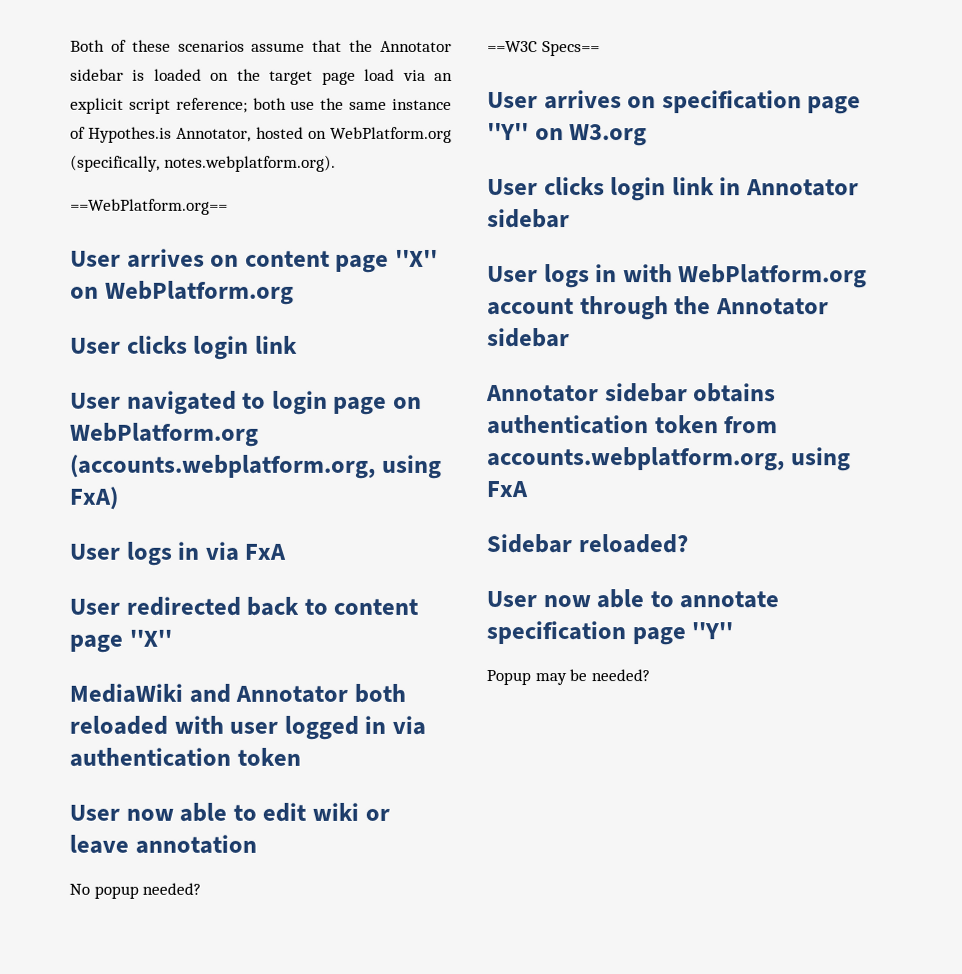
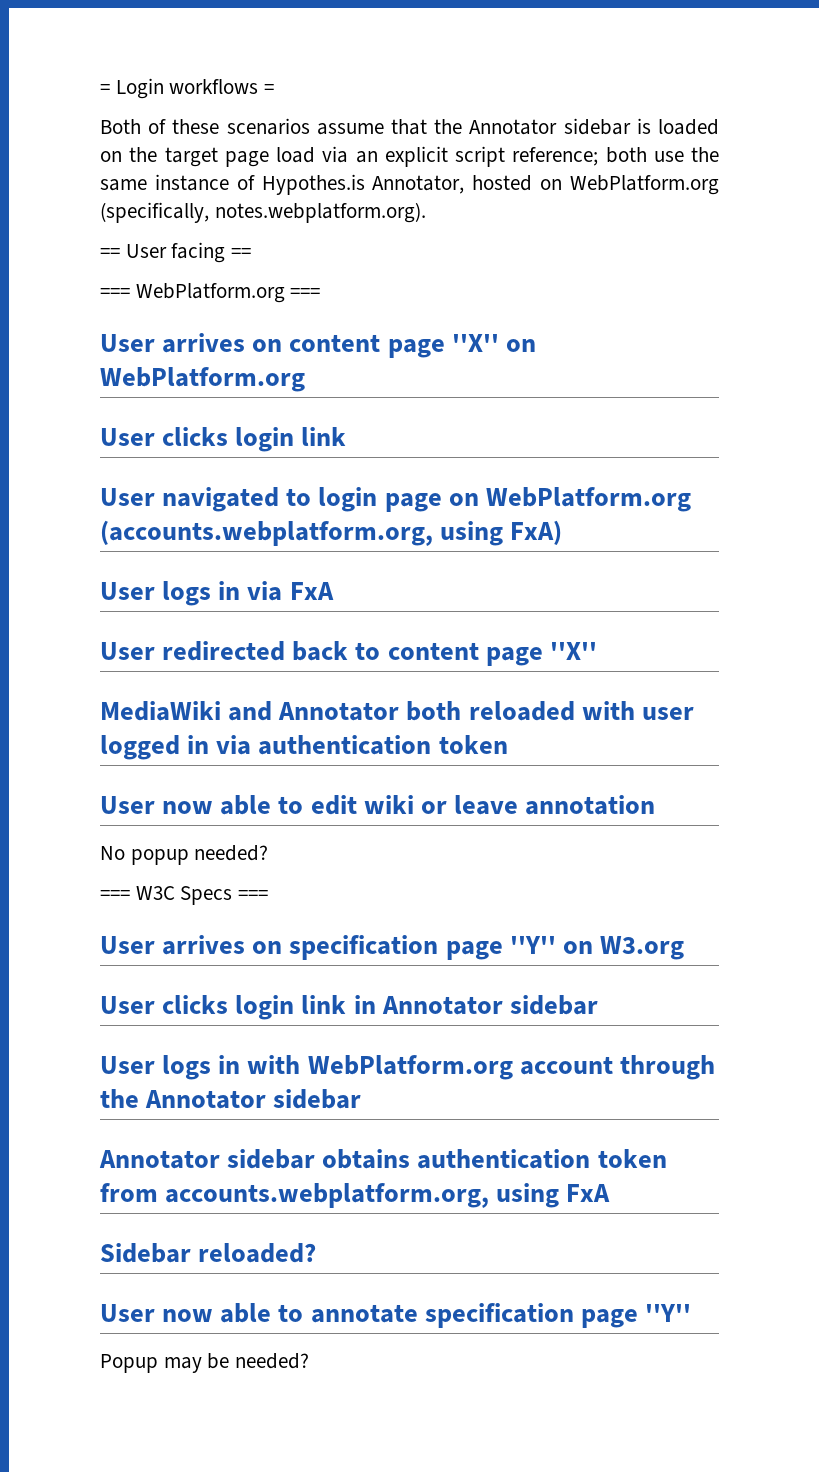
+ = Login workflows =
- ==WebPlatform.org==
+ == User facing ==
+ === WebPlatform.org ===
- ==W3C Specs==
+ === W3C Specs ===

..........

Exercise prompt
Write out the data above exactly as it appears, but without any image.

Solution to the exercise
+ = Login workflows =
- ==WebPlatform.org==
+ == User facing ==
+ === WebPlatform.org ===
- ==W3C Specs==
+ === W3C Specs ===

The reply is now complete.